Some of the most interesting chapters in "The Rise and Fall of the Bible" explore the world of Bibles created for specific subcultures and needs: the manly Metal Bible and Duct Tape Bible, kicky handbag/Bible combos and special editions geared toward teenagers, African-American women and so on. These can contain as much as 50 percent 'supplemental' material, 'explaining' the scripture according to the taste of the intended audience. Then there are Biblezines, publications in which articles about how to grill steaks or talk to girls (in the case of a Biblezine for boys) share the page with biblical quotations. Well-meaning older relatives give this material to young Christians, hoping it will make the Bible itself seem more 'readable.' Beal thinks the kids just wind up reading the articles and skipping the quotations. He compares Biblezines to the 'sweeter and more colorful roll-ups, punches, sauces and squirtable foams that I buy for my kids' lunches' in lieu of the unprocessed fresh fruit they refuse to eat. At least you can tell yourself you're giving them fruit.
Even more insidious, in Beal's eyes, is the trend over the past couple of centuries away from word-for-word translations of the Bible and toward 'functional equivalence' and 'meaning driven' translations. These considerably fiddled-with versions iron out the wrinkles and perplexities in the ancient texts and nudge them closer toward the advice, directives and 'values' so many people expect from their Bible. Beal argues that the Bible industry resorts to this sort of thing precisely because the Bible doesn't offer cut-and-dried guidance - or Basic Instructions Before Leaving Earth, as one popular modern acronym would have it.
Much like the professor who assigned the Old Testament during my sophomore year of college, Beal would prefer that people read the Bible as if it were a work of art - that is, as a text permitting multiple interpretations and as a spur to further thought and self-examination rather than as the last word on all of life's enigmas. Or, as he rather fetchingly puts it at one point: "This is poetry, not pool rules." His approach is, of course, more congenial to nonbelievers than the conviction that the Bible describes historical facts and constitutes the "inerrant" word of God. Still, even an optimistic secularist may find it difficult to credit Beal's prediction that his way of reading the Bible is just about to catch on, big time.
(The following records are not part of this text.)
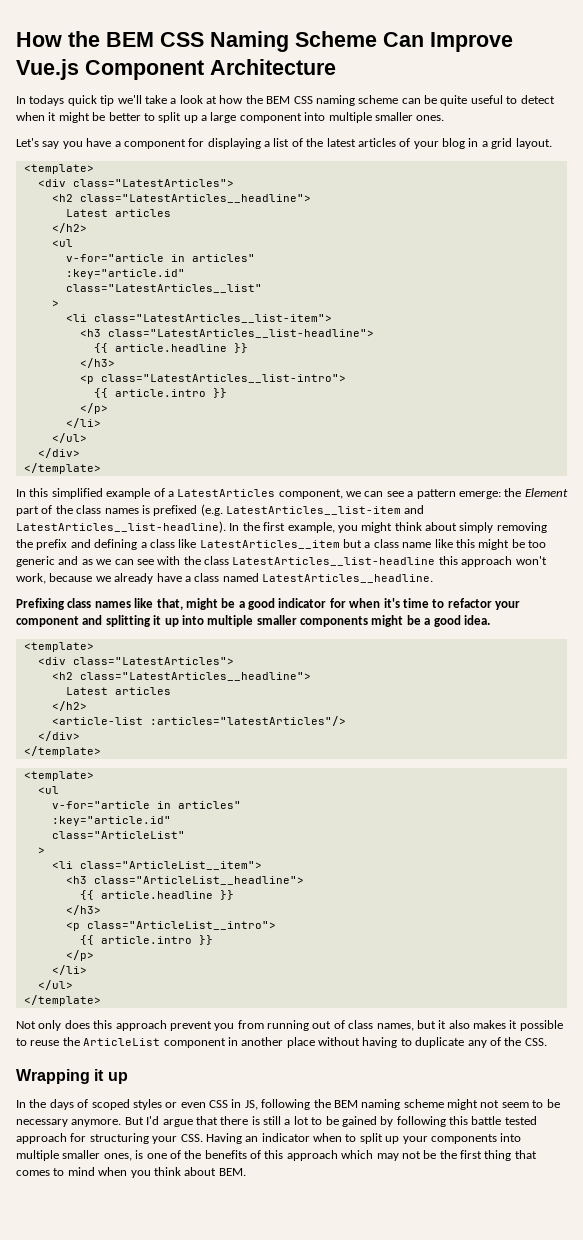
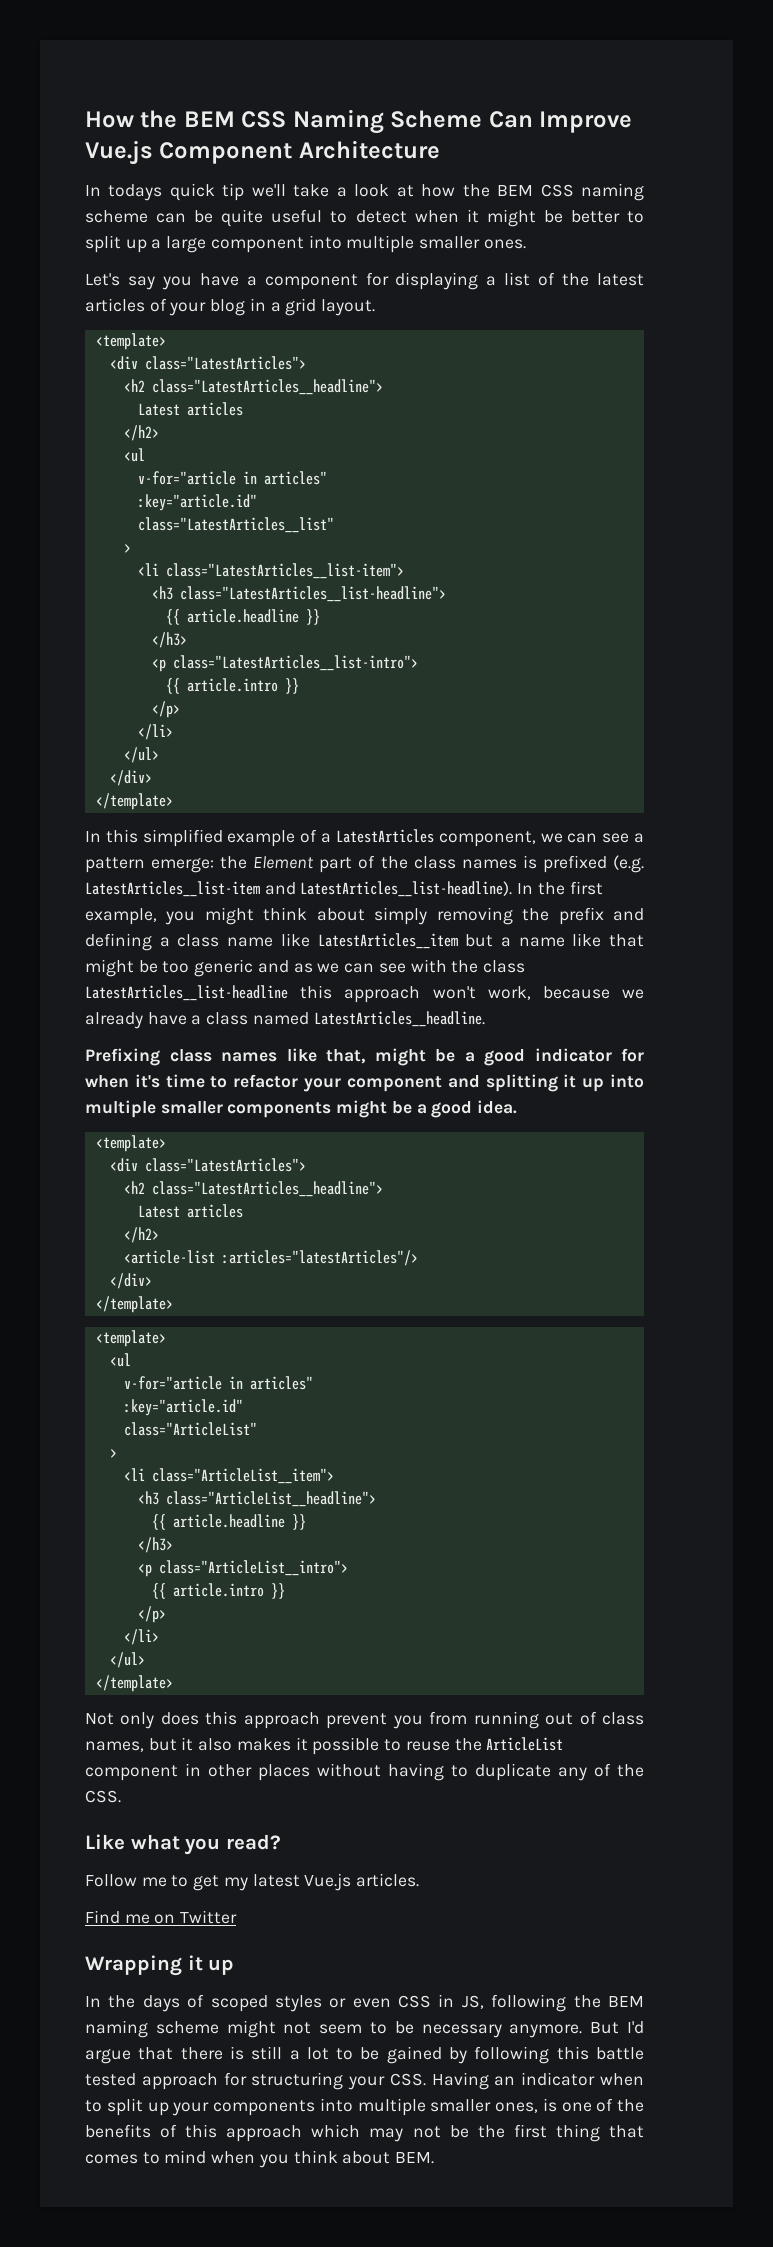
- In the first example, you might think about simply removing the prefix and defining a class like LatestArticles__item but a class name like this might be too generic and as we can see with the class LatestArticles__list-headline this approach won't work, because we already have a class named LatestArticles__headline.
+ In the first example, you might think about simply removing the prefix and defining a class name like LatestArticles__item but a name like that might be too generic and as we can see with the class LatestArticles__list-headline this approach won't work, because we already have a class named LatestArticles__headline.
- Not only does this approach prevent you from running out of class names, but it also makes it possible to reuse the ArticleList component in another place without having to duplicate any of the CSS.
+ Not only does this approach prevent you from running out of class names, but it also makes it possible to reuse the ArticleList component in other places without having to duplicate any of the CSS.
+ Like what you read?
+ Follow me to get my latest Vue.js articles.
+ Find me on Twitter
Beal thinks the current boom in biblical consumerism amounts to a "distress crop," the last great efflorescence of the old authoritative ideal before people move on and learn to embrace biblical ambiguity. I'm not so sure. Craving the certainty and absolutism of fundamentalism is a fairly common response (across many religious faiths) to the often terrifying flux of modern life. If certitude is the main thing American Christians are seeking when they turn to the Bible, then they're unlikely to tolerate, let alone embrace, Beal's "library of questions" model. You can learn a lot about how the Bible was created in the past 2,000 years, and about the many strange forms it has taken in the present, from "The Rise and Fall of the Bible." But where it's headed in the future is a mystery much harder to solve.